WHAT TO WORK ON:
Identify each line in the records below that contains the word "filter", and copy it.

***** RECORDS SUPPLIED *****

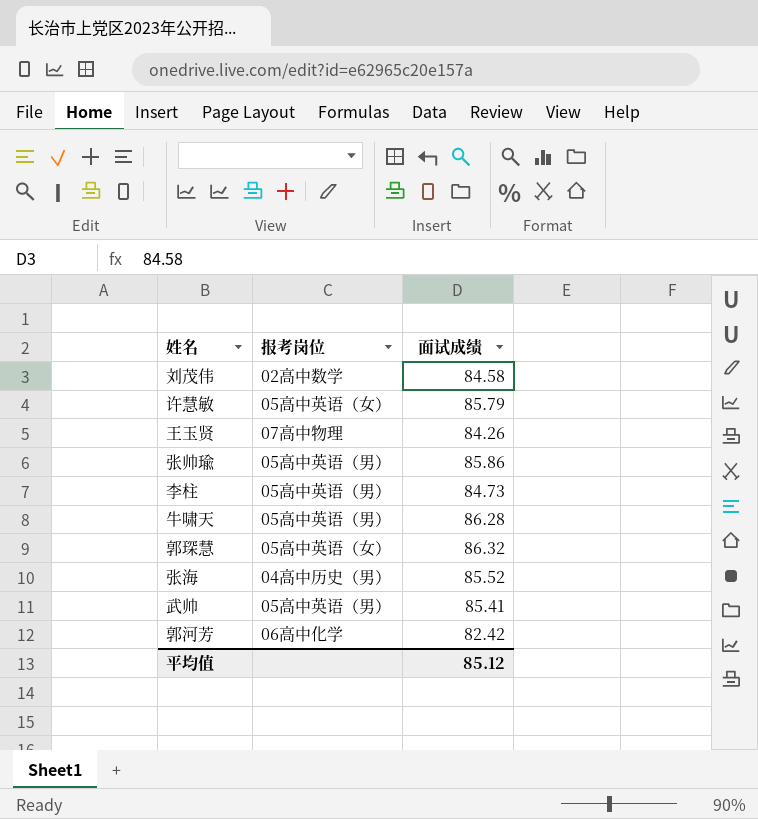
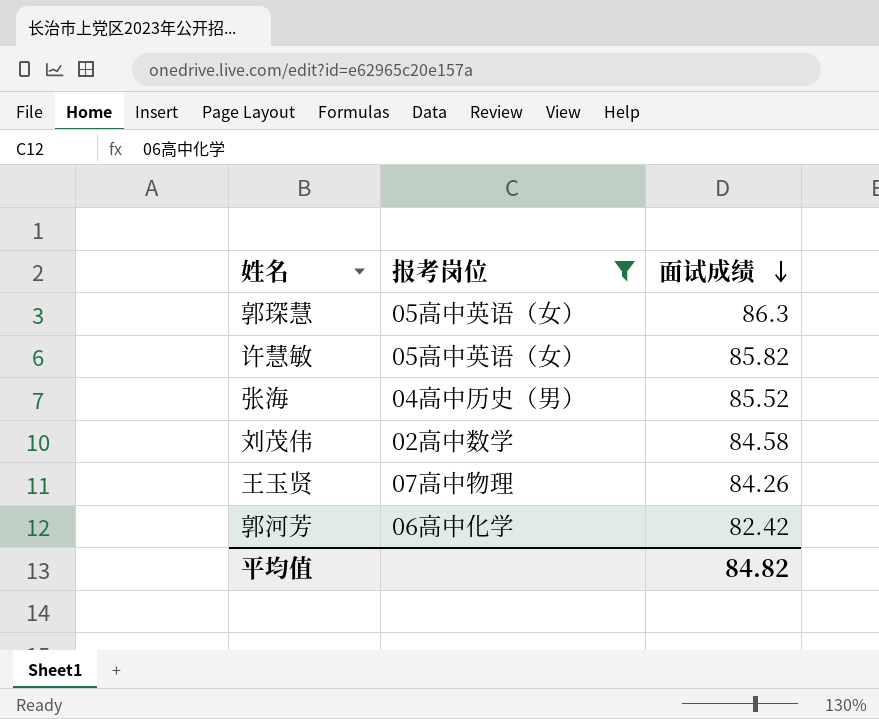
filter: none -> 报考岗位 != 05高中英语（男）
row order: none -> 面试成绩 descending
郭琛慧 | 面试成绩: 86.32 -> 86.3
许慧敏 | 面试成绩: 85.79 -> 85.82
平均值 | 面试成绩: 85.12 -> 84.82

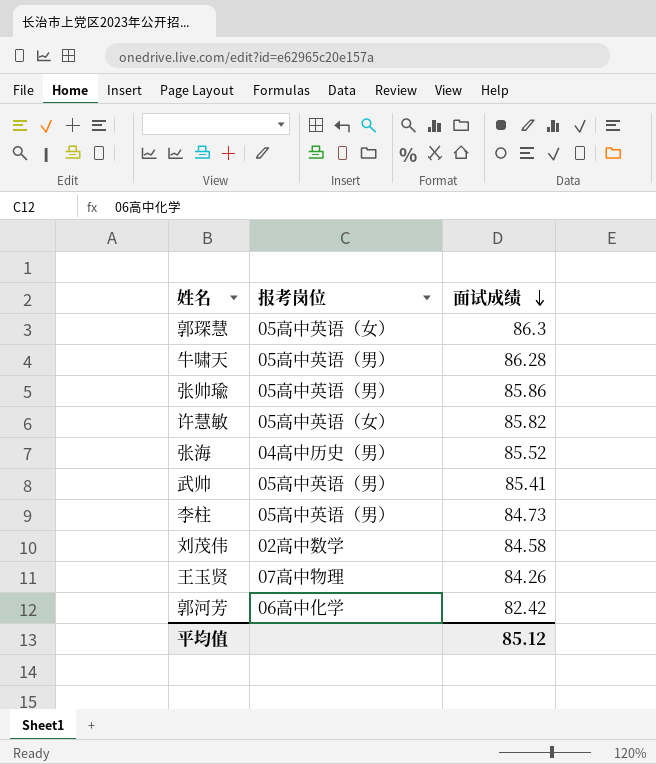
filter: 报考岗位 != 05高中英语（男） -> none
平均值 | 面试成绩: 84.82 -> 85.12

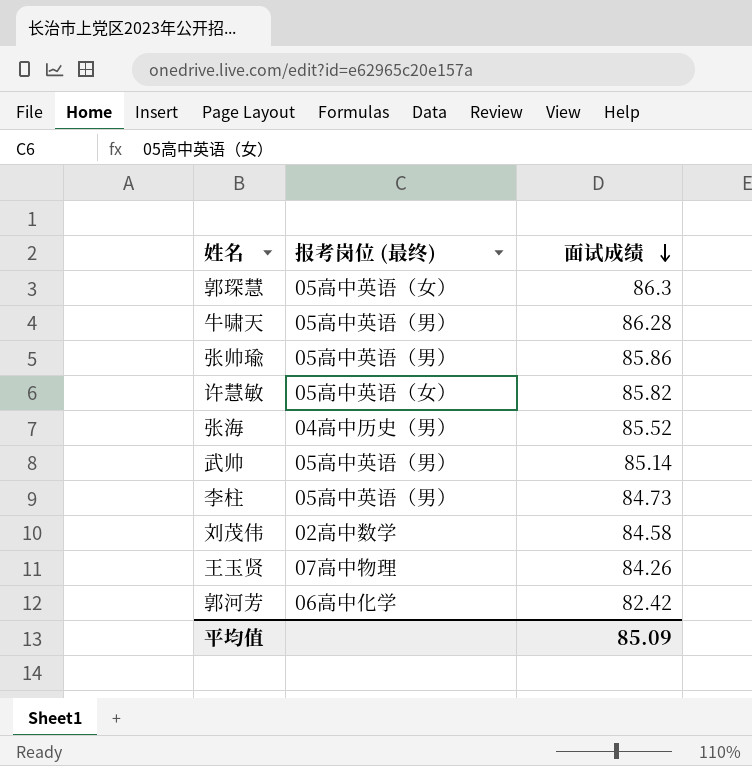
column name: 报考岗位 -> 报考岗位 (最终)
武帅 | 面试成绩: 85.41 -> 85.14
平均值 | 面试成绩: 85.12 -> 85.09

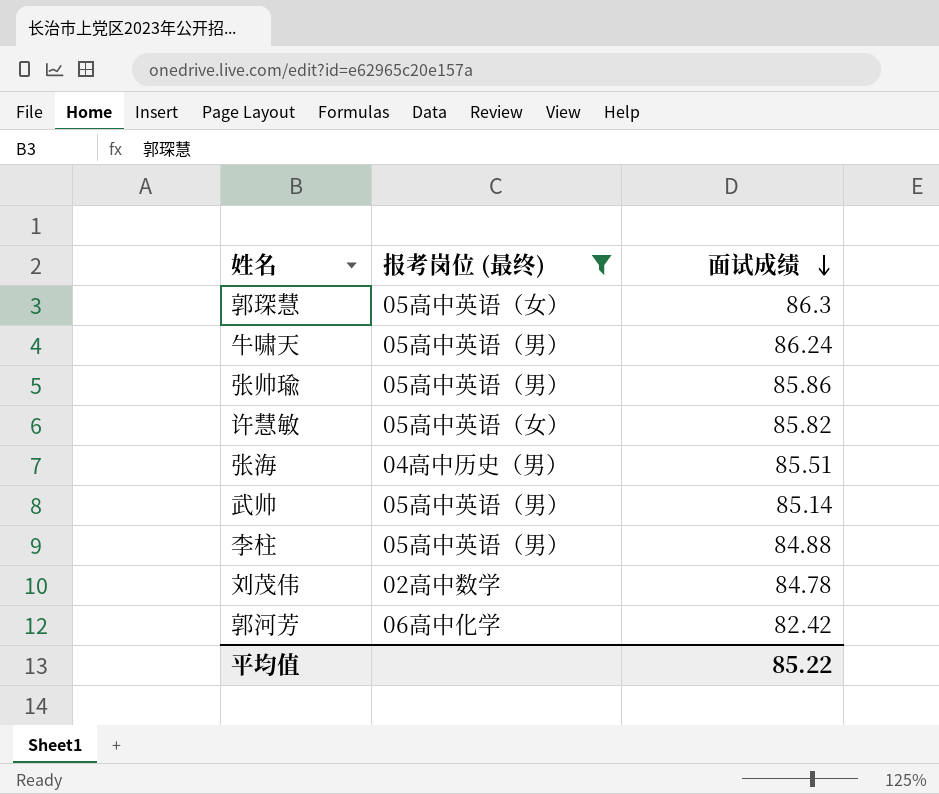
filter: none -> 报考岗位 (最终) != 07高中物理
牛啸天 | 面试成绩: 86.28 -> 86.24
张海 | 面试成绩: 85.52 -> 85.51
李柱 | 面试成绩: 84.73 -> 84.88
刘茂伟 | 面试成绩: 84.58 -> 84.78
平均值 | 面试成绩: 85.09 -> 85.22

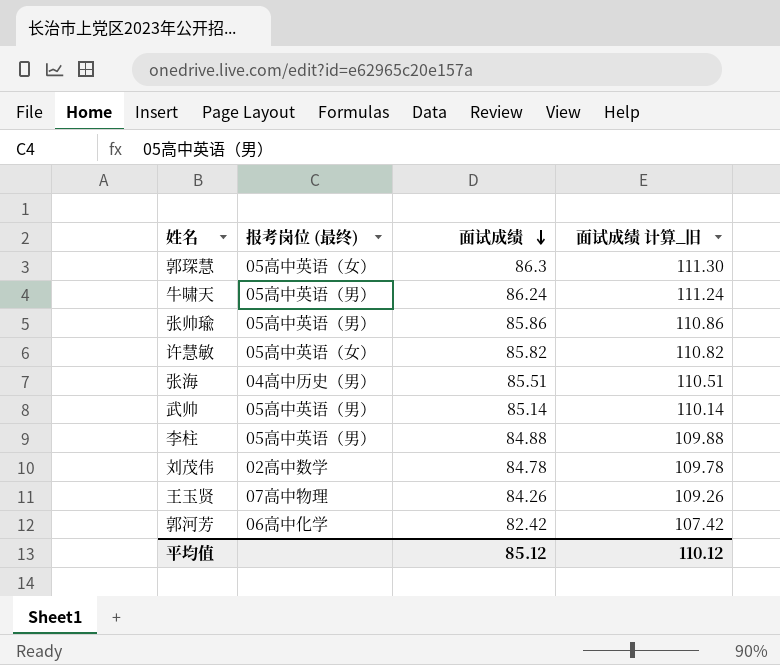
filter: 报考岗位 (最终) != 07高中物理 -> none
column 面试成绩 计算_旧 | formula: none -> [面试成绩] + 25
平均值 | 面试成绩: 85.22 -> 85.12

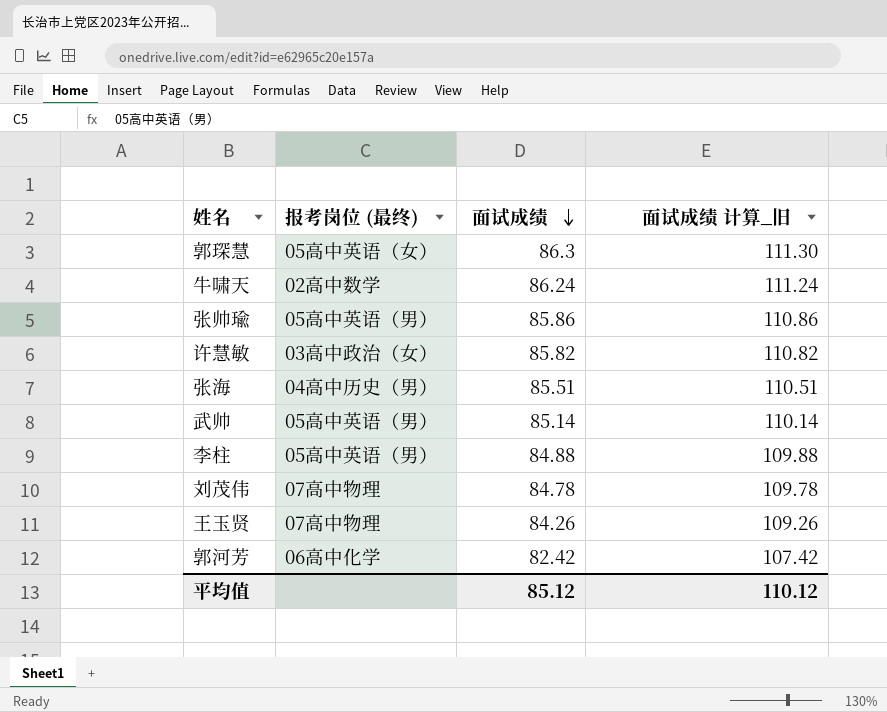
牛啸天 | 报考岗位 (最终): 05高中英语（男） -> 02高中数学
许慧敏 | 报考岗位 (最终): 05高中英语（女） -> 03高中政治（女）
刘茂伟 | 报考岗位 (最终): 02高中数学 -> 07高中物理

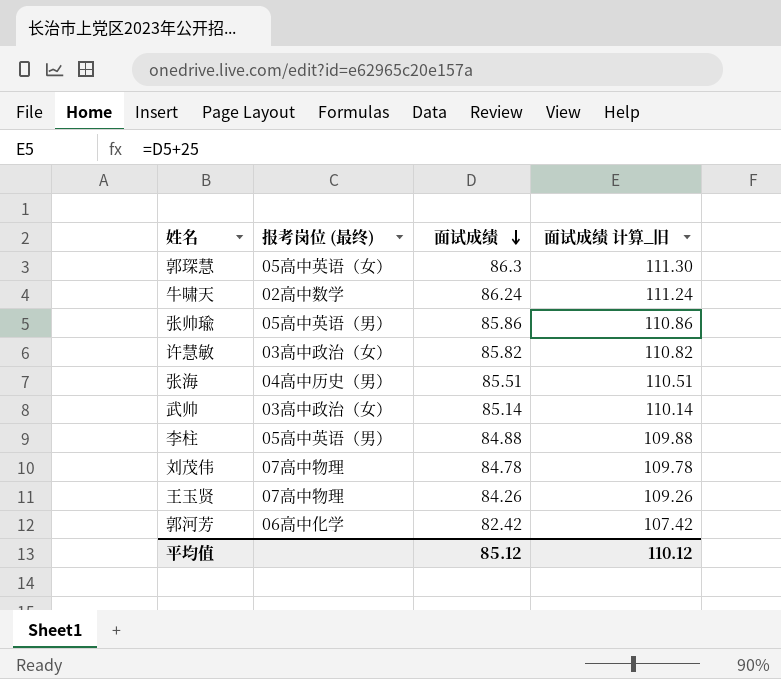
武帅 | 报考岗位 (最终): 05高中英语（男） -> 03高中政治（女）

*****

OUTPUT OF THE TASK:
filter: none -> 报考岗位 != 05高中英语（男）
filter: 报考岗位 != 05高中英语（男） -> none
filter: none -> 报考岗位 (最终) != 07高中物理
filter: 报考岗位 (最终) != 07高中物理 -> none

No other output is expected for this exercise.